Begin at the line containing "[92,156,123,166] ### -> (65, 232) none" and retype each line through the end of the records exactly. Include nothing else and no pictures.

Information provided:
======
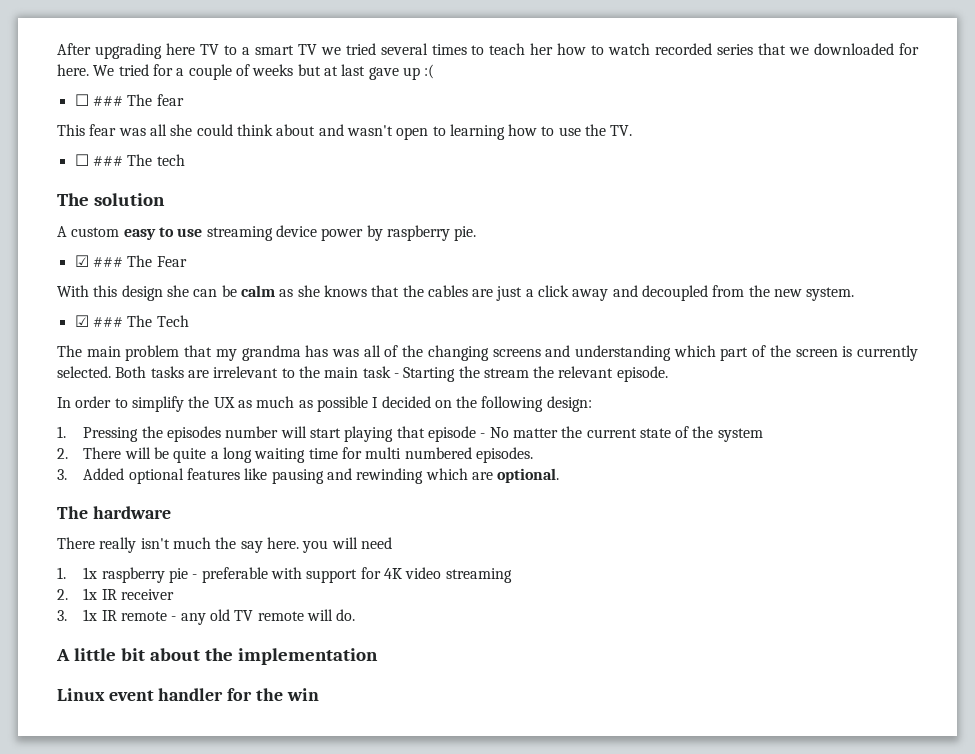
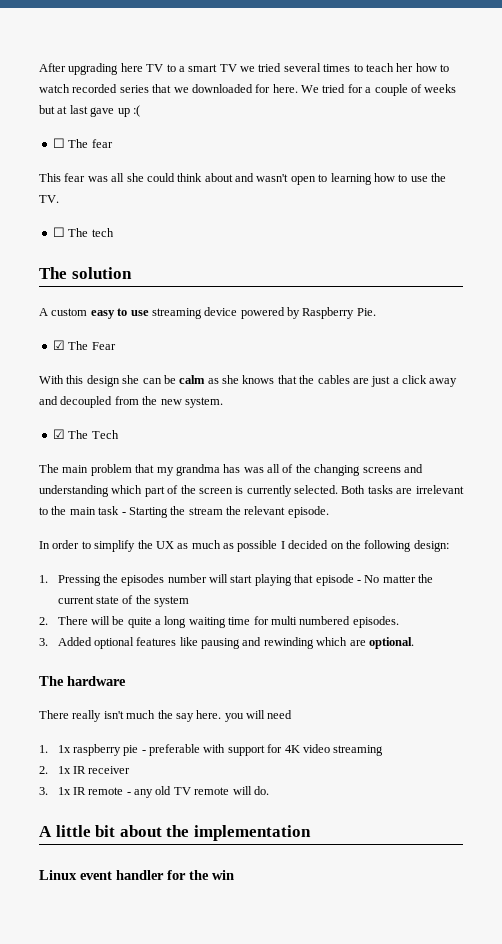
[92,96,123,106] ### -> (65, 143) none
[92,156,123,166] ### -> (65, 232) none
[321,225,477,241] [74,255,123,267] power by raspberry pie. // ☑ ### -> [240,307,376,319] [52,340,65,350] powered by Raspberry Pie. // ☑
[92,317,123,327] ### -> (65, 434) none

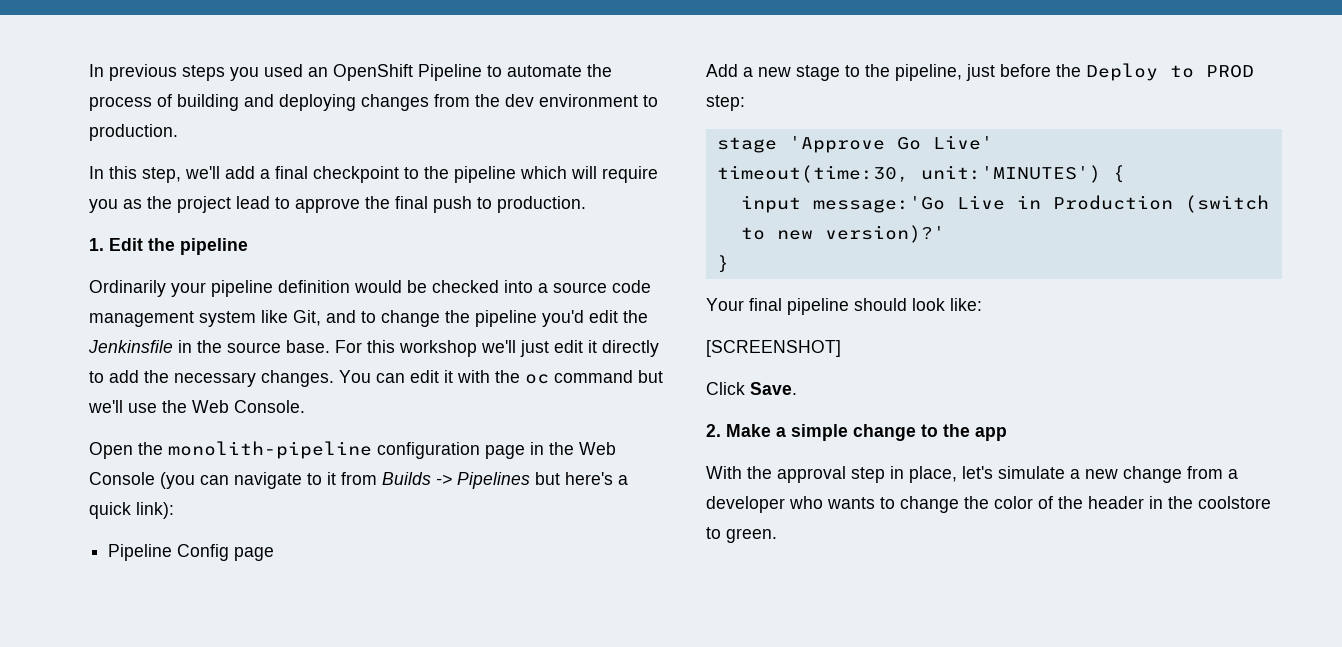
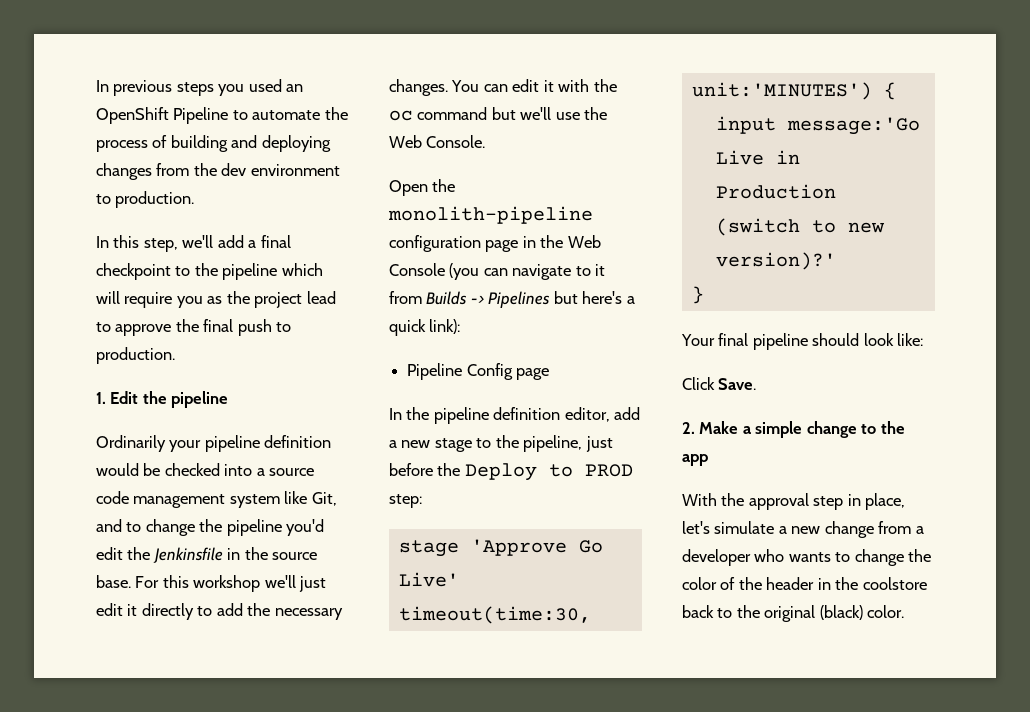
[706,64,738,77] Add -> [389,407,641,424] In the pipeline definition editor, add
[706,340,841,357] // [SCREENSHOT] -> (924, 339) none
[706,527,777,543] to green. -> [682,605,905,622] back to the original (black) color.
======
Exercise response:
[92,156,123,166] ### -> (65, 232) none
[321,225,477,241] [74,255,123,267] power by raspberry pie. // ☑ ### -> [240,307,376,319] [52,340,65,350] powered by Raspberry Pie. // ☑
[92,317,123,327] ### -> (65, 434) none

[706,64,738,77] Add -> [389,407,641,424] In the pipeline definition editor, add
[706,340,841,357] // [SCREENSHOT] -> (924, 339) none
[706,527,777,543] to green. -> [682,605,905,622] back to the original (black) color.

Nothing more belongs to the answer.